## What is required:
Look through the records below for the line holding "[837,896,874,909] also -> (836, 533) none". Write it out exactly, with each following line through the line holding "[431,233,608,247] [52,255,243,273] or".
** Opening Task material block **
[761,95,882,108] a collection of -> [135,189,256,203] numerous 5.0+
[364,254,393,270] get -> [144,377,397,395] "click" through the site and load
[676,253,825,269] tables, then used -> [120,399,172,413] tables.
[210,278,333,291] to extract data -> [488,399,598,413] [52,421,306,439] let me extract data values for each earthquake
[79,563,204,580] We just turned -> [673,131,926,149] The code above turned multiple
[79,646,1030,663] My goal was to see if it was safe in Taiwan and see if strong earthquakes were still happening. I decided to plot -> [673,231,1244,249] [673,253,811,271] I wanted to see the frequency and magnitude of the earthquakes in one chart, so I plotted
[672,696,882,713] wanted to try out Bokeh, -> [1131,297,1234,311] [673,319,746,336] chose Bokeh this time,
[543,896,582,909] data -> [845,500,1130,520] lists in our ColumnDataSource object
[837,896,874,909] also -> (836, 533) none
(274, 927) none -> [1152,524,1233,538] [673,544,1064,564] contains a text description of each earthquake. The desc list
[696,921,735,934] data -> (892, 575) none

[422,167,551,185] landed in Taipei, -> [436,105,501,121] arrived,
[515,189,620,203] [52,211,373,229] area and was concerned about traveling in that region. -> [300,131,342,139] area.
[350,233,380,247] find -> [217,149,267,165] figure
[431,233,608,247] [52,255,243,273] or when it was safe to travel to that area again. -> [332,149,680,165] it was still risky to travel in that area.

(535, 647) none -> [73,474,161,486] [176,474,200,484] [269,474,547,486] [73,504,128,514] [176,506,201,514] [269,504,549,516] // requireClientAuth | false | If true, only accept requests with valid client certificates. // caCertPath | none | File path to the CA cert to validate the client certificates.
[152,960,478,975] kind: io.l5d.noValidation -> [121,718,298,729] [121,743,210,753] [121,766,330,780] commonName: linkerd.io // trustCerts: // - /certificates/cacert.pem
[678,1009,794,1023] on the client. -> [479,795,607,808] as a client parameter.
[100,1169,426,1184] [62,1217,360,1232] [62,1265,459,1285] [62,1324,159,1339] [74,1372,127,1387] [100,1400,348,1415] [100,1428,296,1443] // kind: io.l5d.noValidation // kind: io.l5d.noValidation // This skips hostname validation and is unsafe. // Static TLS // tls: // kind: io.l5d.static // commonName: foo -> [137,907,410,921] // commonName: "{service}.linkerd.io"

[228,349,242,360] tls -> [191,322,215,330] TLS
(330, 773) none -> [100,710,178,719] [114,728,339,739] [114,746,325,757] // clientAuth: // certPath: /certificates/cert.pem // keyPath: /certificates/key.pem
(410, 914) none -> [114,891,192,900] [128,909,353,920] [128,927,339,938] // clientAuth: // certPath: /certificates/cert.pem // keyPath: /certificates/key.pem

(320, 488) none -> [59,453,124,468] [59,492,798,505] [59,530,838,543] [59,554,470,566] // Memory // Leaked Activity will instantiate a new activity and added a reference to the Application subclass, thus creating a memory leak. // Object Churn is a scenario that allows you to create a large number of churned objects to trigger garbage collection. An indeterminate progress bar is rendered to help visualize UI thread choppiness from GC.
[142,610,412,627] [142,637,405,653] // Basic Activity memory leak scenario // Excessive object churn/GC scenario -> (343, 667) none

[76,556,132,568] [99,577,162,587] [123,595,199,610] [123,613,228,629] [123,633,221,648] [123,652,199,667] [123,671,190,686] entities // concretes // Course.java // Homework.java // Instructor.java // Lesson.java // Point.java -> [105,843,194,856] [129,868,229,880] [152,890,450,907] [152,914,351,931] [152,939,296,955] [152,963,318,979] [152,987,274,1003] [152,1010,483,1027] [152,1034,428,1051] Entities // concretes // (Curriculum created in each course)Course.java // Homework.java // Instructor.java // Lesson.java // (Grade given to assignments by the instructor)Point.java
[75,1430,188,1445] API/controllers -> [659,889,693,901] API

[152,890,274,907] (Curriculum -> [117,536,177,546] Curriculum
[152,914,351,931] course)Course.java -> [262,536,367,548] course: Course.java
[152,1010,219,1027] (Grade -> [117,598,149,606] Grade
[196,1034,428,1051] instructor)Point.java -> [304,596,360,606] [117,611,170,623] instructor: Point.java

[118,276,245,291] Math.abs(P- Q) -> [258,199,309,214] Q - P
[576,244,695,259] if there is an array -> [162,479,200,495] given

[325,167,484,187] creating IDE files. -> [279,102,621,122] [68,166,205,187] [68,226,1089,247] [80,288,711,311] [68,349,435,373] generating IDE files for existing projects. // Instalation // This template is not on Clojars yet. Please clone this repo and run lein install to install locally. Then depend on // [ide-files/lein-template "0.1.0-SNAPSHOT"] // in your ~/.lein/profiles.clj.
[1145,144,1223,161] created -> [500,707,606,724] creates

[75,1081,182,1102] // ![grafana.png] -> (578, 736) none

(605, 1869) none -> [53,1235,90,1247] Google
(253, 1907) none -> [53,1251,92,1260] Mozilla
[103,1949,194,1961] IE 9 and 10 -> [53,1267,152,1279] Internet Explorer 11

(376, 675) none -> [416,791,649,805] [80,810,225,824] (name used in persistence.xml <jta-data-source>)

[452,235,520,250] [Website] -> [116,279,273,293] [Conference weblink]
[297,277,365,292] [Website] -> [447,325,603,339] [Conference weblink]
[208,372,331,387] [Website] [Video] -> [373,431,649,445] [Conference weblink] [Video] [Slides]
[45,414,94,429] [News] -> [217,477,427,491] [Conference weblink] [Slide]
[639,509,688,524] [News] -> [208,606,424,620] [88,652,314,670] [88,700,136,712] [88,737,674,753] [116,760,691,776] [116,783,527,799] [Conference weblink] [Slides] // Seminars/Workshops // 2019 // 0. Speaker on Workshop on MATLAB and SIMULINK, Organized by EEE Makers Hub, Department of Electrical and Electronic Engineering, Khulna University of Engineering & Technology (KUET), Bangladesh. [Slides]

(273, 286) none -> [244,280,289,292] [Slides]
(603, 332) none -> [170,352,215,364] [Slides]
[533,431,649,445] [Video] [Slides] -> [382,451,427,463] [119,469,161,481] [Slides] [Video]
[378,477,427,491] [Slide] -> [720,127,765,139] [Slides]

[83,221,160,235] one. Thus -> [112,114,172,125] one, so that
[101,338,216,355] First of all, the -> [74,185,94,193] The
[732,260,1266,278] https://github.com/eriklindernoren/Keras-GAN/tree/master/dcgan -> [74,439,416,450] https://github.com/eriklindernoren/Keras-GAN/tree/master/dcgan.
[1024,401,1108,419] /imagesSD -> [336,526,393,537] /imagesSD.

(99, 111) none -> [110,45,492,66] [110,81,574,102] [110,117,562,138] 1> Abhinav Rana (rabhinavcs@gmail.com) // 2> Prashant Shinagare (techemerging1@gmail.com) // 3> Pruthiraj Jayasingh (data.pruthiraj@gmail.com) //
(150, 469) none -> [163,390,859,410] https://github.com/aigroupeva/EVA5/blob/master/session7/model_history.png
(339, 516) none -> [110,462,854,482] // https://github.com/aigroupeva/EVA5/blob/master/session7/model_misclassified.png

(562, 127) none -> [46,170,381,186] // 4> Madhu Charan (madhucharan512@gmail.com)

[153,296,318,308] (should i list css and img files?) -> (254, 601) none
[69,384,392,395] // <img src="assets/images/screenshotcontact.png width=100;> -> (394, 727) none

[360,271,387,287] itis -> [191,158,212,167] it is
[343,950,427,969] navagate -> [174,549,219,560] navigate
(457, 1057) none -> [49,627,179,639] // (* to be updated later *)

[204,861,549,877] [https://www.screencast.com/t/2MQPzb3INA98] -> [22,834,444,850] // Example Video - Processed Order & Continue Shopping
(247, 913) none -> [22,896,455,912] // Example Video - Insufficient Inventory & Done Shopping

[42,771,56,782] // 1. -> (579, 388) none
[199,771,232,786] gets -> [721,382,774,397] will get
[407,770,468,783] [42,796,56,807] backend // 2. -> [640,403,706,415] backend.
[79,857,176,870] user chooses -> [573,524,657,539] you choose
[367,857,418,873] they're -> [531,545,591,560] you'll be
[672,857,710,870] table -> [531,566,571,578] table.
** Closing Task material block **
## Written response:
[837,896,874,909] also -> (836, 533) none
(274, 927) none -> [1152,524,1233,538] [673,544,1064,564] contains a text description of each earthquake. The desc list
[696,921,735,934] data -> (892, 575) none

[422,167,551,185] landed in Taipei, -> [436,105,501,121] arrived,
[515,189,620,203] [52,211,373,229] area and was concerned about traveling in that region. -> [300,131,342,139] area.
[350,233,380,247] find -> [217,149,267,165] figure
[431,233,608,247] [52,255,243,273] or when it was safe to travel to that area again. -> [332,149,680,165] it was still risky to travel in that area.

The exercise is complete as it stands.